→ What is required
Check each line below for the word "color", and copy those that have it.

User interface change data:
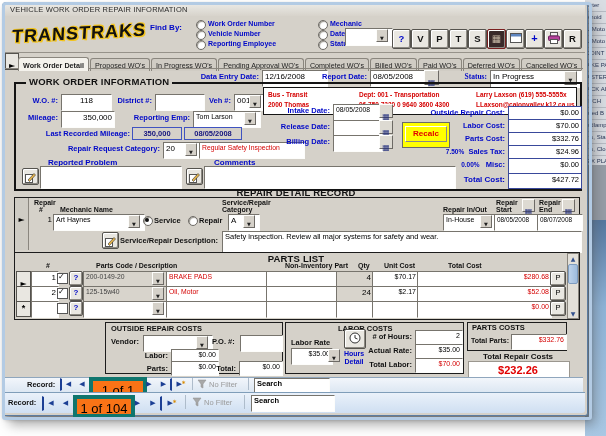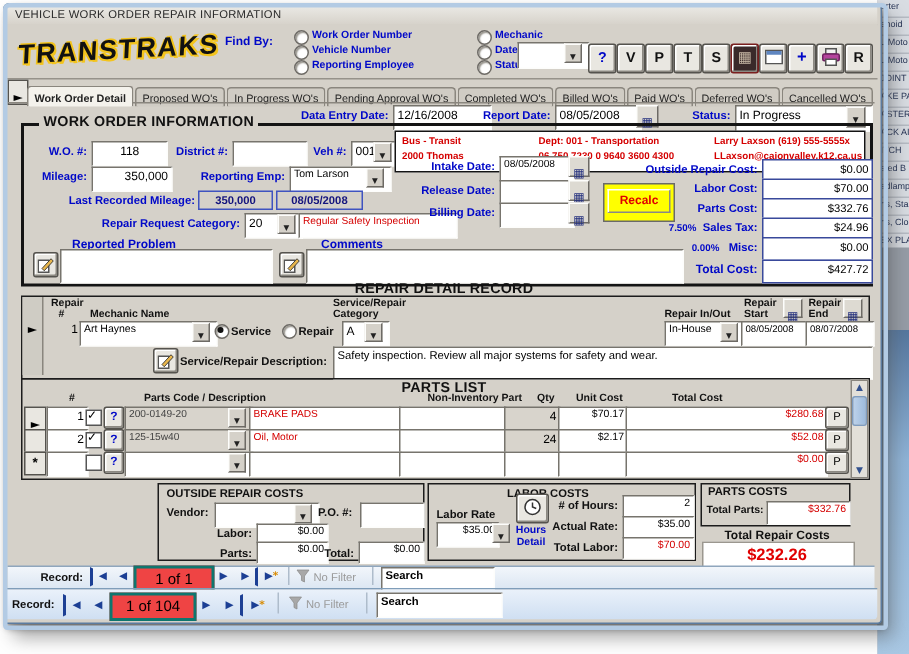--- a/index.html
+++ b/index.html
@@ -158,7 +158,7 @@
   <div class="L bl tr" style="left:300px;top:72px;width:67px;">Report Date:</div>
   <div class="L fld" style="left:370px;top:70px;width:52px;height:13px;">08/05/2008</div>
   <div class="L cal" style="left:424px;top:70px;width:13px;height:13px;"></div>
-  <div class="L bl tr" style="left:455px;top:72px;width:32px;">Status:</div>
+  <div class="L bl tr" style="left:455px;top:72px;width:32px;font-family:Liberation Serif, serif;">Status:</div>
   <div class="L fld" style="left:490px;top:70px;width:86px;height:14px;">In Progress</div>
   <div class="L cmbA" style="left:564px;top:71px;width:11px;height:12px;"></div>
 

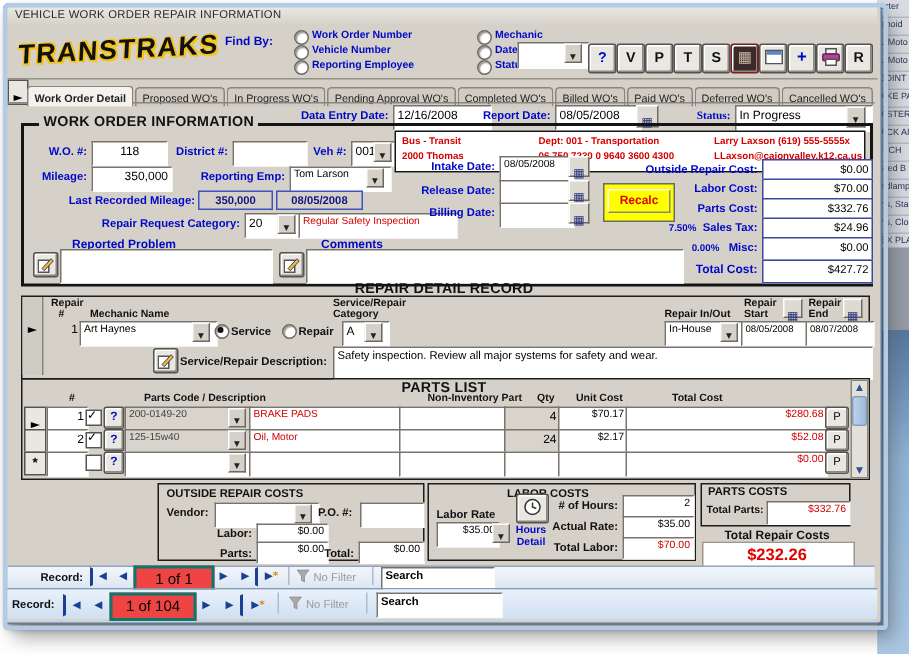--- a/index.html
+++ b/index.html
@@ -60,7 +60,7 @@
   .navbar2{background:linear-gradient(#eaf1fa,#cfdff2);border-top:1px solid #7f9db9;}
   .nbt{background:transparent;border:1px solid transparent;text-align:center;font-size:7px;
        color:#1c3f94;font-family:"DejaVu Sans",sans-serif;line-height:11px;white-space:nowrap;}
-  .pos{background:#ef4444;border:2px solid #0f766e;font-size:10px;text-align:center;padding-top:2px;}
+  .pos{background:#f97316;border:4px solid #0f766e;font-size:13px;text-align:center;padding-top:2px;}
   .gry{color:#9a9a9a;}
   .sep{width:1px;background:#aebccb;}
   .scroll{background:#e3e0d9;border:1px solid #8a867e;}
* * *
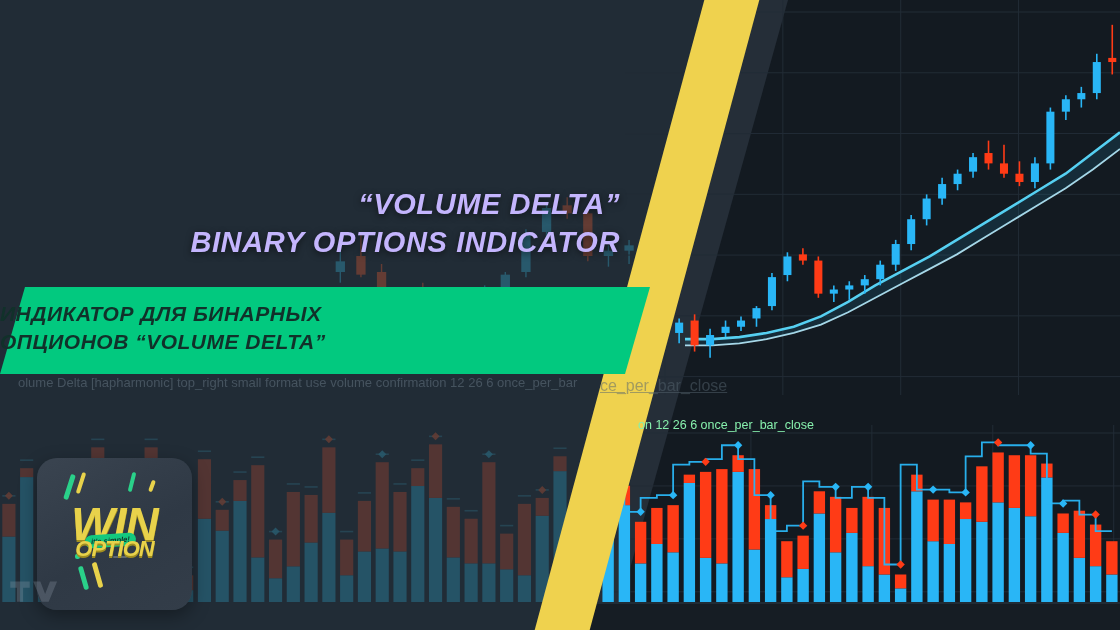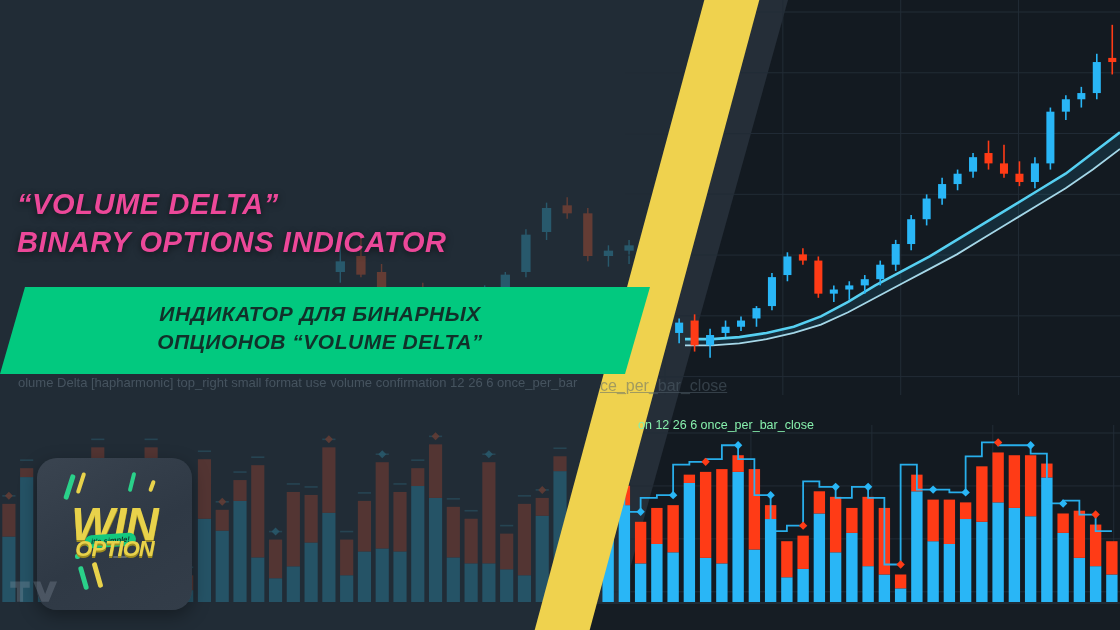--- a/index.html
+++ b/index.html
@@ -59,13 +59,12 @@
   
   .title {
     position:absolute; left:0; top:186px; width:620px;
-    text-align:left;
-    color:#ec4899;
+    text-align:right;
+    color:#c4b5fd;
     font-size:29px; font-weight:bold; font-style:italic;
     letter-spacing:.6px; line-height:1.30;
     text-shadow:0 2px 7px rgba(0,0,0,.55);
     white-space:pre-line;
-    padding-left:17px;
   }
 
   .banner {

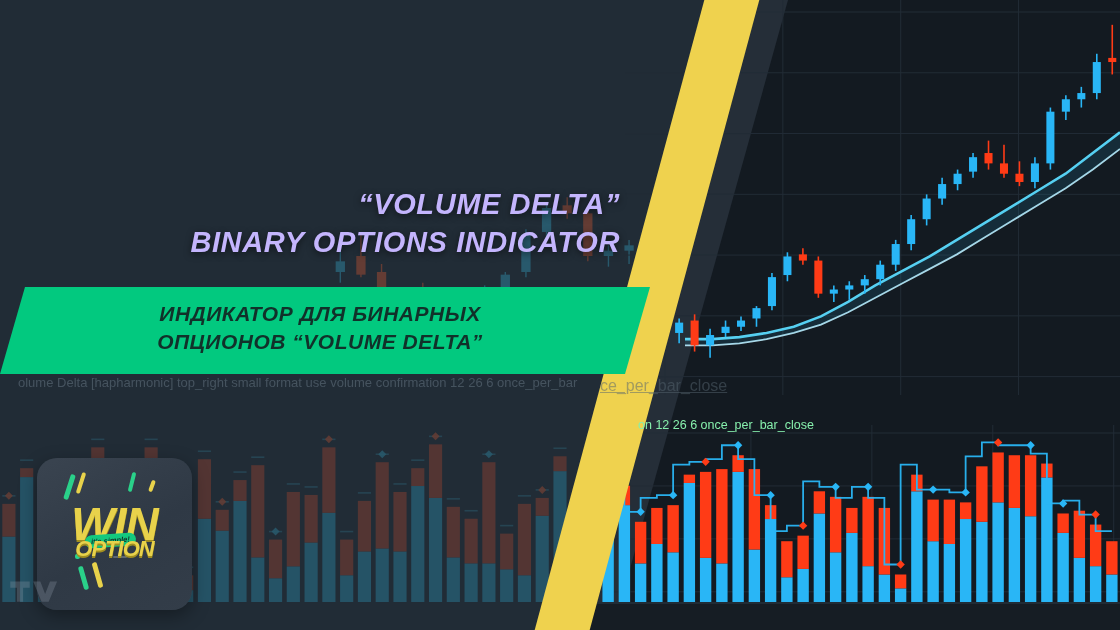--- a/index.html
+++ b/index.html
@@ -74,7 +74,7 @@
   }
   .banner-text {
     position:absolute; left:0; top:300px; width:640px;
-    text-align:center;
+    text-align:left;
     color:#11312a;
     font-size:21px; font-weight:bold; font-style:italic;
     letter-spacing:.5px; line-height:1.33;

→ Result
        color:#1c3f94;font-family:"DejaVu Sans",sans-serif;line-height:11px;white-space:nowrap;}
   .gry{color:#9a9a9a;}
-    color:#ec4899;
+    color:#c4b5fd;
     color:#11312a;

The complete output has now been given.